# [PROBLEM TO SOLVE]
Could you filter the data below down to the lines that hold the word "JORDAN"?
EXTRACTED INFORMATION START
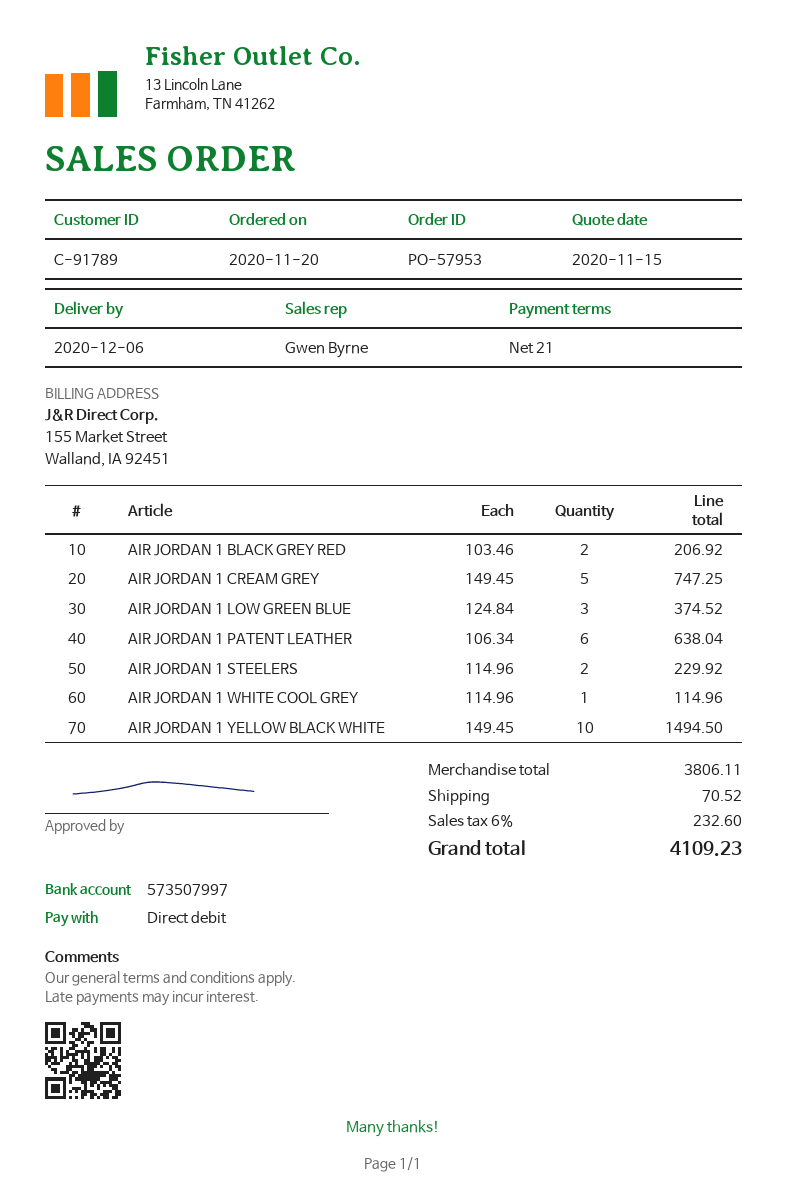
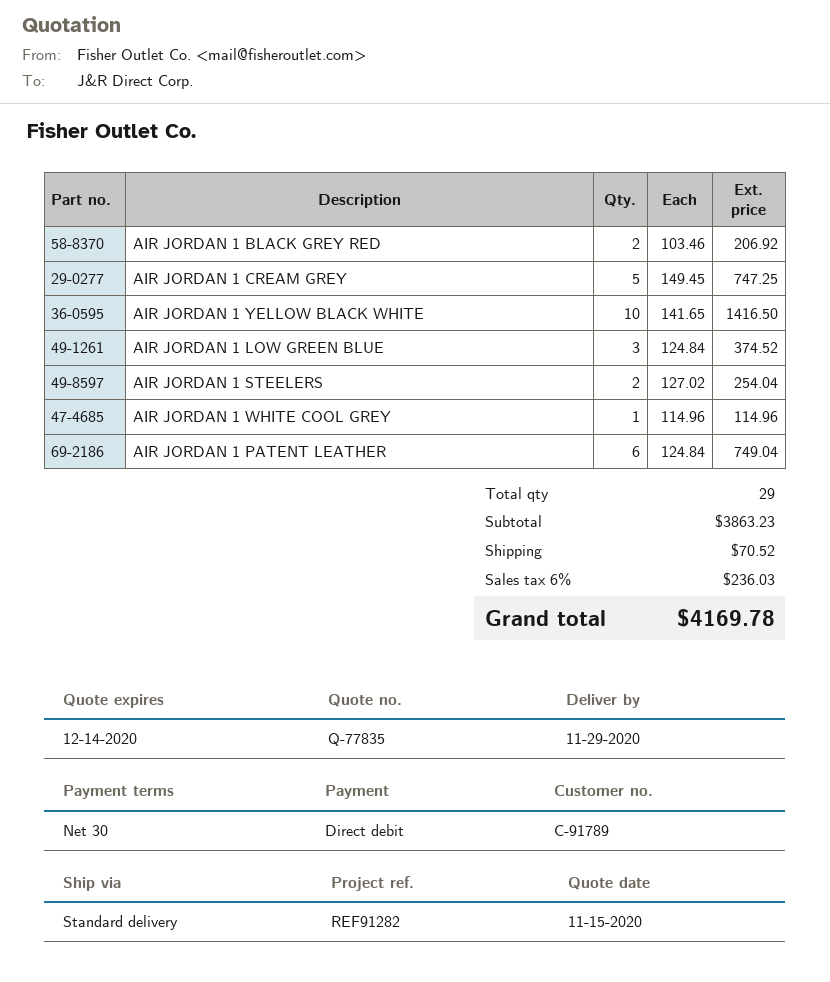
delivery date: 2020-12-06 -> 2020-11-29
payment terms: 21 days -> 30 days
AIR JORDAN 1 PATENT LEATHER: 6 x 106.34 = 638.04 -> 6 x 124.84 = 749.04
AIR JORDAN 1 STEELERS: 2 x 114.96 = 229.92 -> 2 x 127.02 = 254.04
AIR JORDAN 1 YELLOW BLACK WHITE: 10 x 149.45 = 1494.50 -> 10 x 141.65 = 1416.50
subtotal: 3806.11 -> 3863.23
tax: 6% = 232.60 -> 6% = 236.03
total: 4109.23 -> 4169.78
EXTRACTED INFORMATION END
# [SOLUTION TO THIS EXERCISE]
AIR JORDAN 1 PATENT LEATHER: 6 x 106.34 = 638.04 -> 6 x 124.84 = 749.04
AIR JORDAN 1 STEELERS: 2 x 114.96 = 229.92 -> 2 x 127.02 = 254.04
AIR JORDAN 1 YELLOW BLACK WHITE: 10 x 149.45 = 1494.50 -> 10 x 141.65 = 1416.50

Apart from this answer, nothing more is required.